The partnership model Zelenskyy proposes differs from traditional arms sales. Ukraine supplies verified tactics, vast training datasets and immediate feedback loops. American firms supply scaled manufacturing, superior sensors and advanced algorithms. The combination could accelerate both sides’ capabilities. It could also influence NATO planning and export markets across Europe and the Gulf.
Questions linger about execution. Regulatory hurdles, technology transfer rules and political alignment between Washington and Kyiv matter. Still, the data flows daily from Ukrainian fronts. Russian losses exceed 1,000 troops per day in some assessments, tied in part to precise drone strikes. The longer the conflict runs, the richer Ukraine’s dataset grows.
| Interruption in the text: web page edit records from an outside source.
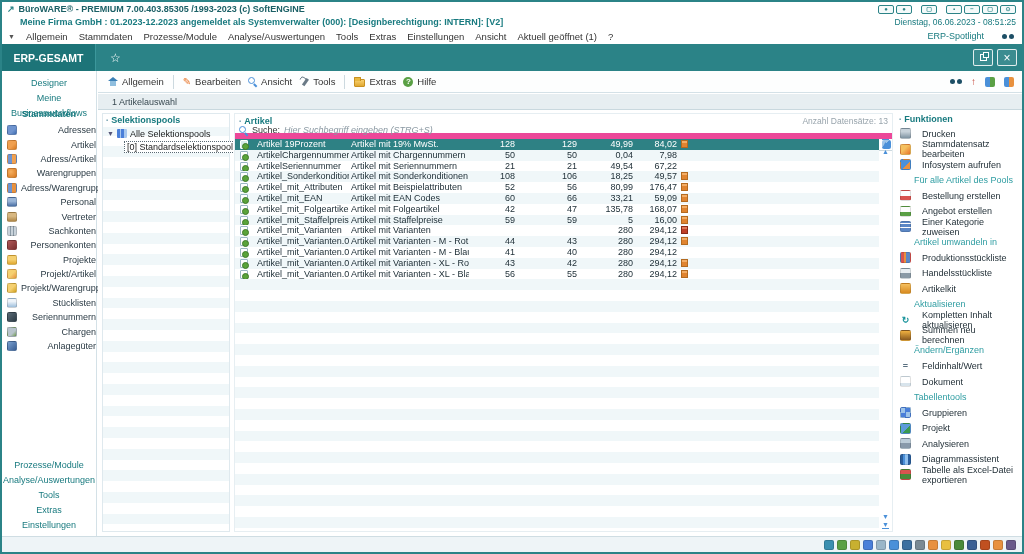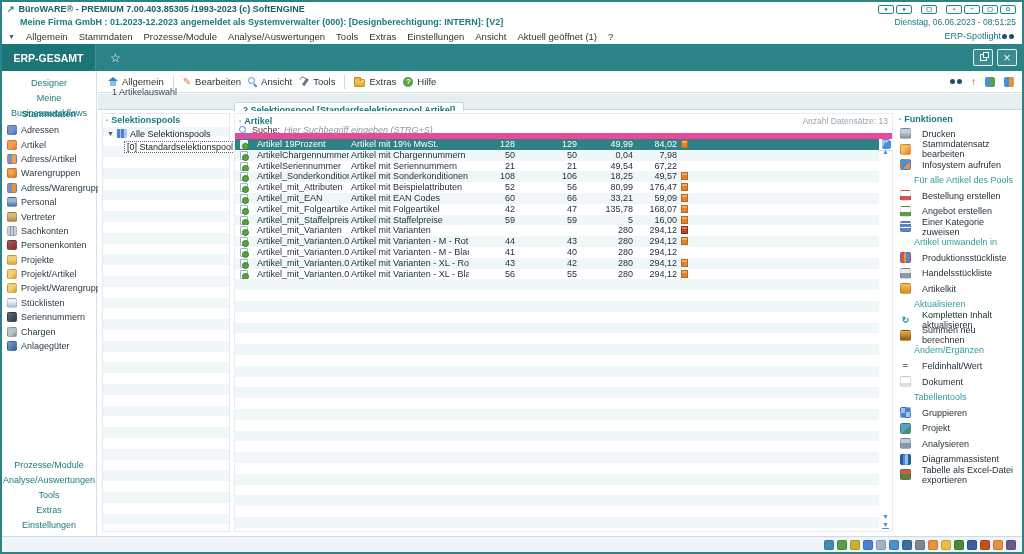"ERP-Spotlight" .spotlight { gap: 1px -> 18px }
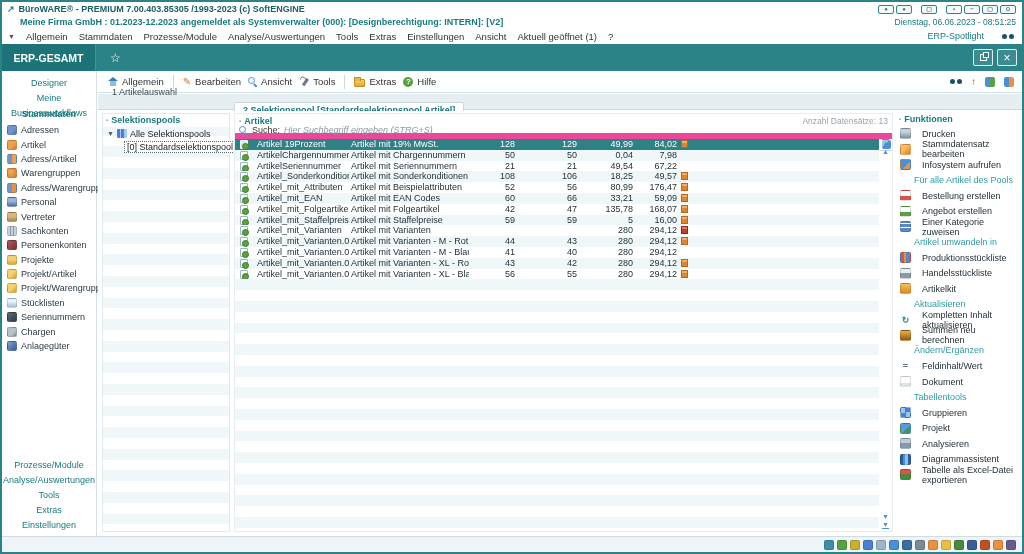"1 Artikelauswahl" .tab { padding: 2px 8px 12px -> 2px 8px 2px }
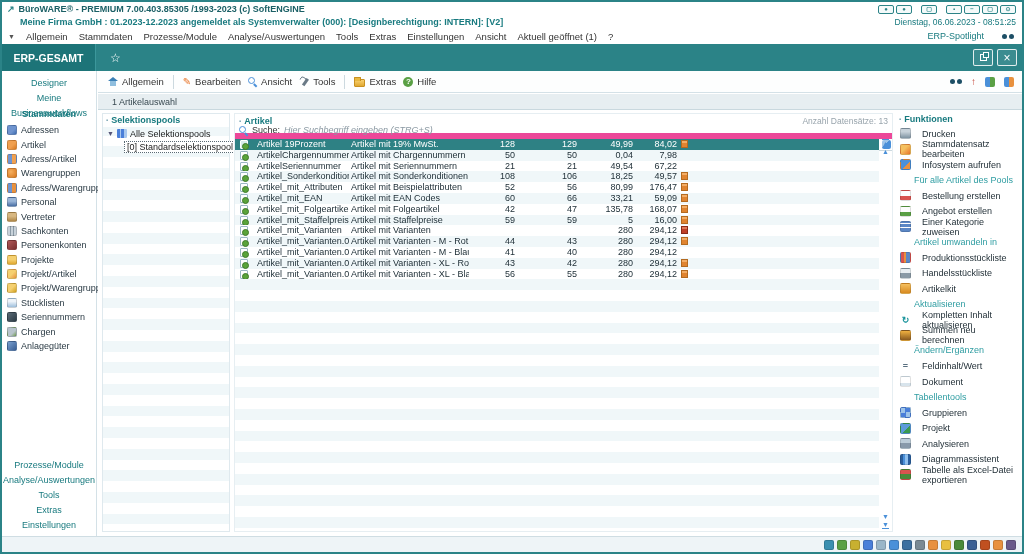"Adressen" .side-item { justify-content: none -> space-between }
Zelenskyy’s pitch lands at a moment when U.S. defense leaders seek fresh approaches to autonomous systems. Legacy contractors move slowly. Silicon Valley moves fast but often lacks operational context. Ukraine bridges that gap. Its forces have turned consumer-grade components into weapons that alter supply lines, harass rear areas and challenge air defenses.
Cooperation already exists in pockets. Test programs continue. Data sharing occurs. Zelenskyy wants formal, accelerated agreements. Stop discussing. Begin building. The next wave of systems may emerge from this exact exchange. Battle-tested AI. Proven in the harshest conditions. Ready for wider use.
Developments continue. Recent BBC reporting shows Ukrainian AI drones expanding their reach against convoys once considered protected. Forbes tracks the surge in mid-range strikes. Each new success adds weight to Zelenskyy’s argument. The experience exists. The technology gap is real. The time to close it, he insists, is now.